Baden-Württemberg begann deshalb 1954, alle Tiere bei ihrer Einreise zu testen und ihnen bei positivem Ergebnis ein Loch ins Ohr zu schneiden. Auf Bundesebene wurde diskutiert, ob diese Maßnahme nicht allgemein verpflichtend eingeführt werden sollte. Doch diese Idee setzte sich nicht durch. Zu groß war der Widerstand der Branche gegen politisch verordnete Einschränkungen.

Die Experten rieten unisono – und klingen uns damit aktuell vertraut: Erkrankte Tiere sollten identifizierbar sein, nicht reisen, keinen weiteren Kontakt zu anderen Tieren haben und nachvollziehbare Kontaktwege vorweisen. Aber Zwangsmaßnahmen wie ein generelles Verkaufsverbot von positiv getesteten Tieren oder deren verordnete Schlachtung waren in der Bundesrepublik Mitte der 1950er Jahre nicht durchsetzbar.

Konkurrenz mit der DDR

Der Grund war das brachiale agrarpolitische Geschehen in Ostdeutschland und die Bemühung beständiger Abgrenzung gegenüber der DDR. Dort beeinflusste keine vergleichbare landwirtschaftliche Lobby den 1955 vom Ministerrat beschlossenen 10-Jahresplan zur Bekämpfung der Rindertuberkulose. Die Situation in den ostdeutschen Ställen war wegen der intensiven Viehtransporte durch Bodenreform und beginnender Kollektivierung und einer insgesamt prekäreren Lage der Rinderhaltung verheerender. 1956 gab es in 90 Prozent aller Betriebe positiv getestete Tiere. Dass die Überwindung der Rindertuberkulose auch dort gelang, obwohl deutlich weniger Mittel zur Verfügung standen, lag am größeren politischen Zwang.

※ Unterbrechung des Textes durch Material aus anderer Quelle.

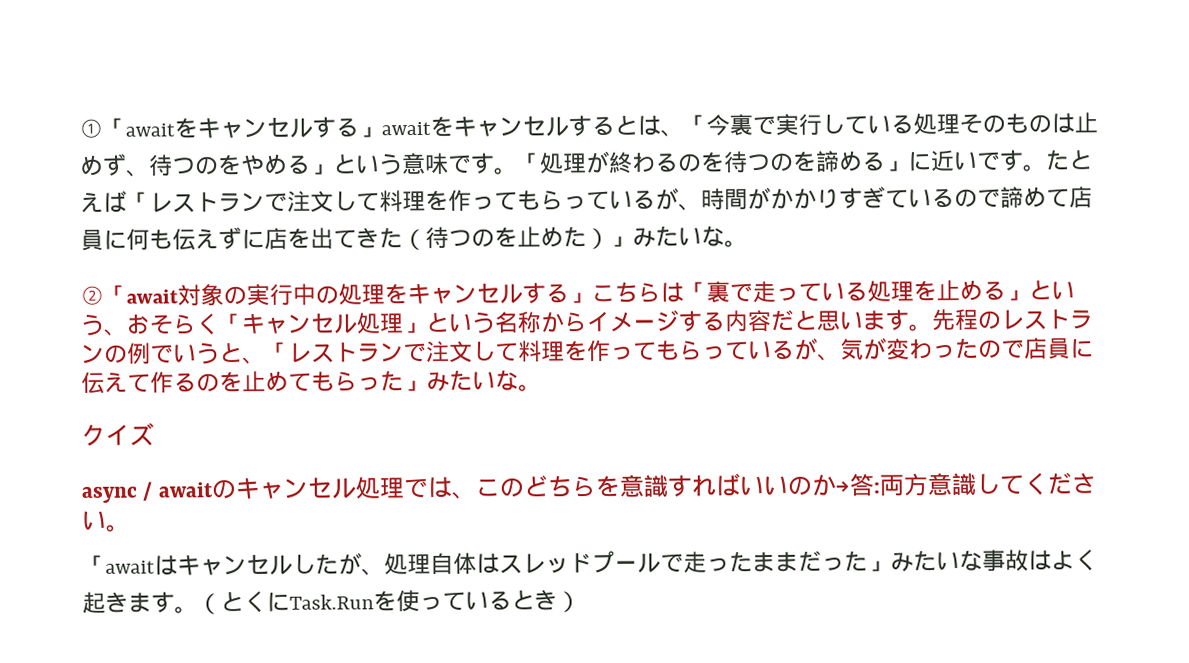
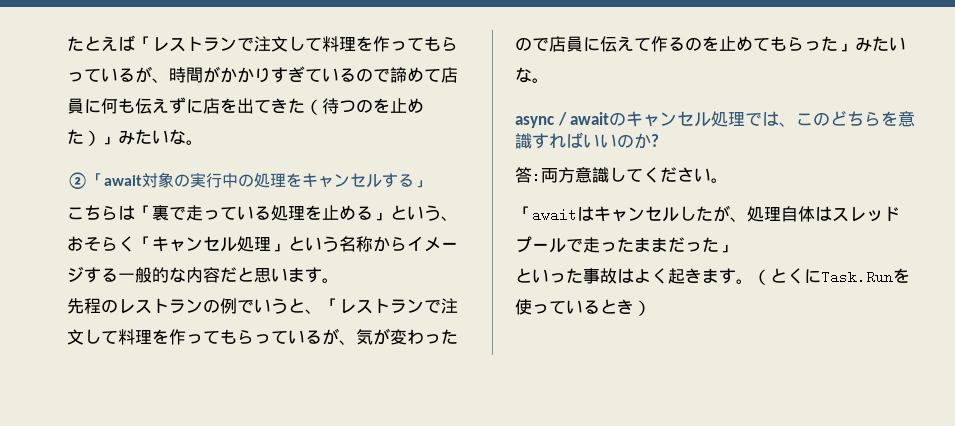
- ①「awaitをキャンセルする」awaitをキャンセルするとは、「今裏で実行している処理そのものは止めず、待つのをやめる」という意味です。「処理が終わるのを待つのを諦める」に近いです。
- ②「await対象の実行中の処理をキャンセルする」こちらは「裏で走っている処理を止める」という、おそらく「キャンセル処理」という名称からイメージする内容だと思います。先程のレストランの例でいうと、「レストランで注文して料理を作ってもらっているが、気が変わったので店員に伝えて作るのを止めてもらった」みたいな。
+ ②「await対象の実行中の処理をキャンセルする」
+ こちらは「裏で走っている処理を止める」という、おそらく「キャンセル処理」という名称からイメージする一般的な内容だと思います。
+ 先程のレストランの例でいうと、「レストランで注文して料理を作ってもらっているが、気が変わったので店員に伝えて作るのを止めてもらった」みたいな。
- クイズ
- async / awaitのキャンセル処理では、このどちらを意識すればいいのか→答:両方意識してください。
+ async / awaitのキャンセル処理では、このどちらを意識すればいいのか?
+ 答:両方意識してください。
- 「awaitはキャンセルしたが、処理自体はスレッドプールで走ったままだった」みたいな事故はよく起きます。
+ 「awaitはキャンセルしたが、処理自体はスレッドプールで走ったままだった」
+ といった事故はよく起きます。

Beide deutsche Staaten lösten den Konflikt zwischen Gesundheit und Wirtschaftlichkeit, aber auf unterschiedliche Weise. Die Überwindung der Rindertuberkulose war teurer in der Demokratie der Bundesrepublik, die auf finanzielle Anreizstrukturen statt auf Zwang setzte. Zwischen diesen beiden Polen bewegen sich auch die heutigen Strategien zur Eindämmung der Corona-Pandemie.

Deutschland setzt auf eine Mischung aus finanzieller Kompensation und breiten Zwangsmaßnahmen bei Nichteinhaltung der neugeschaffenen Hygieneregeln. Wie vor 70 Jahren ist die unmittelbare wirtschaftliche Abfederung der verordneten Einbußen die Voraussetzung für die gesellschaftliche Akzeptanz der Maßnahmen. Doch die Unterschiede zu den 1950er Jahren sind unübersehbar: Die aktuellen Maßnahmen werden von breiter Aufklärung flankiert, die an der Lebenspraxis der Menschen ansetzt.

In kürzester Zeit wurden große Teile der Bevölkerung zu Virusexperten und passten ihr Verhalten an die Pandemiesituation an. Solidarität und Selbstverantwortung scheinen es heute, im satten, stabilen und wohlhabenden Deutschland, leichter zu haben als in der Nachkriegsgesellschaft der 1950er Jahre.